Friday, February 10, 2012

BASKET CASE





















Like a random thought, Little Moses was cast adrift on the Phlebitis River, cribbed in a reed basket. Upstream, at the edge of the palace, the Pharoah's daughter, Helsinki, noticed the leavening-bread-shaped baby bobbing among the rushes. "Don't eat him," warned her servants. Helsinki had him swaddled in Egyptian cotton before she ventured in to the kitchen. Like a yeast infection, Helsinki had a baker's addiction. The sight of the doughy baby had spurred her urge to bake bread. For the next 15 years, she filled the palace - and the boy's stomach - with an ongoing product line of loaves, sticks and tarts. Like a stretched bread crust, the spreading Moses could consume no more. On his 16th birthday, he left the palace with his flock of sheep (a gift from the Pharoah) and roamed Pyramid Valley in search of a burning bush.
© BILL BLAIR 2012

Thursday, February 9, 2012

FISH ON FRIDAYS






















"I fry with my little eye..." began Theresa's weekly ritual. The prairie girl was gifted beyond reason. The first in her family to develop kitten ears, she could detect the tiniest wind-whispers of the wheat through her stuccoed bedroom wall. Because of an inherent stir-fry genome, her eyes could sizzle succulent steaks and seafood with one gaze.
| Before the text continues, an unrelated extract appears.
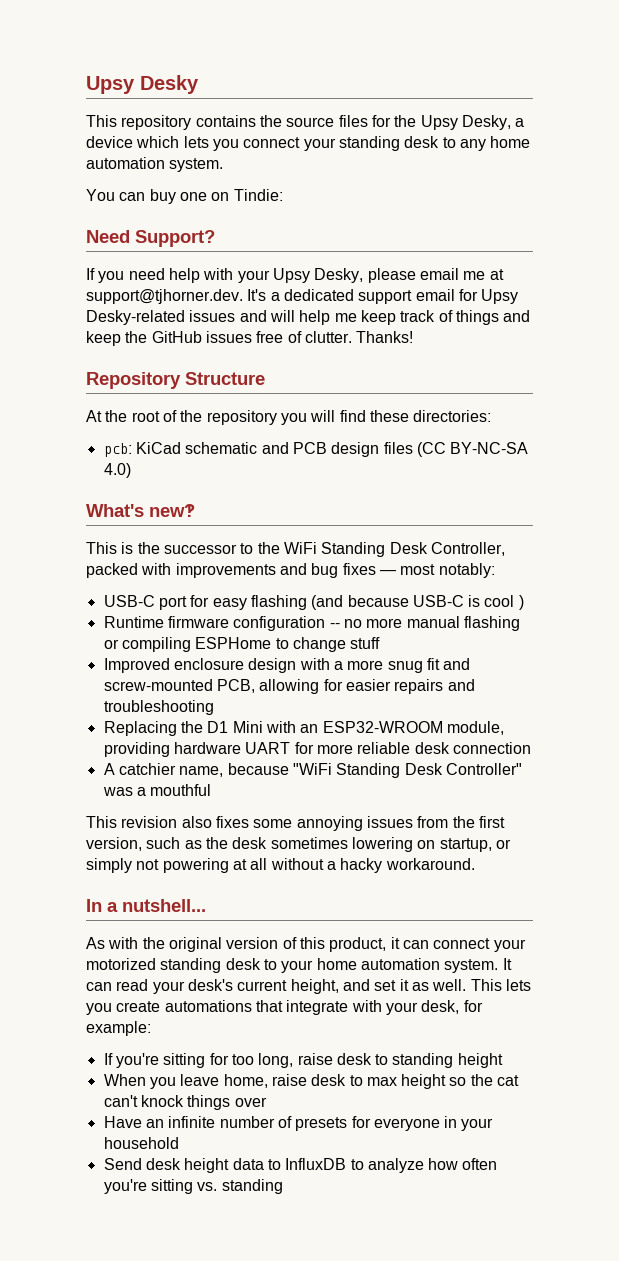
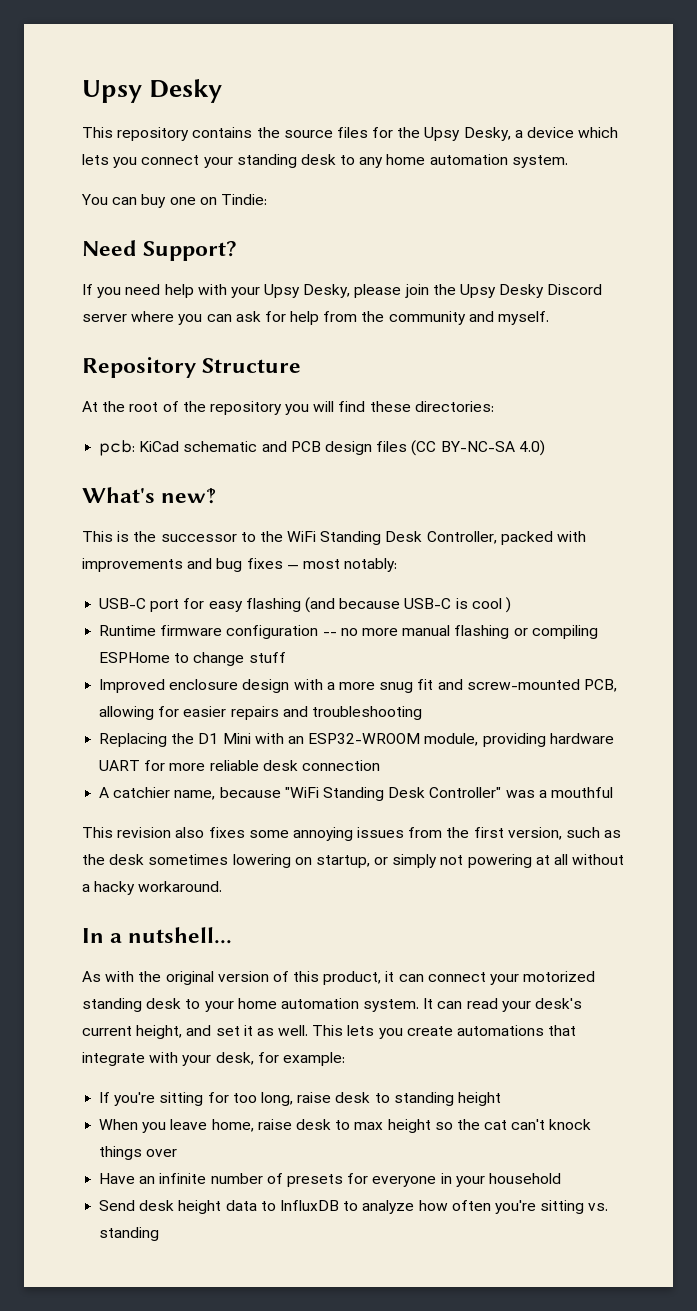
[419,268,504,280] [86,289,519,304] [86,310,531,325] [86,331,414,346] email me at support@tjhorner.dev. It's a dedicated support email for Upsy Desky-related issues and will help me keep track of things and keep the GitHub issues free of clutter. Thanks! -> [404,284,603,298] [82,311,550,325] join the Upsy Desky Discord server where you can ask for help from the community and myself.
Each Friday, her father would bring home the pond-caught trout. Once gutted and rinsed, it was Theresa's duty to cook the fish - with a focused feline ray - to perfection.
© BILL BLAIR 2012

Wednesday, February 8, 2012

A FULL HOUSE






















Madame See-Ying came from a long line of fortune tellers. Her great grandmother, Empress Xiang-Wei, ran a house of cards in Sichuan province. Settling in the Yucatan city of Merida (with her Mexican husband, the visionary painter Ramón Futuro) just after the war, she set up her studio - A Thing Or Two - where she foresaw the futures of heat-hazed travellers and curious locals. The Mayan people, knowing a thing or two themselves about the future, would give her tips gleaned from their elders' stories. The topic of the Mayan calendar would often come up in conversation. Why, everyone wondered, did it end in the year 2012? One old man told her it was because the writers had caught flu - and were too ill to advance the dates. Another claimed, with great authority, that it had been misinterpreted - and actually continued to 2102. But the Madame - with her mental channel tune-locked to the divine - knew the answer: by the end of the year 2012, with limited space for the world's departed souls, there would be no more room in heaven.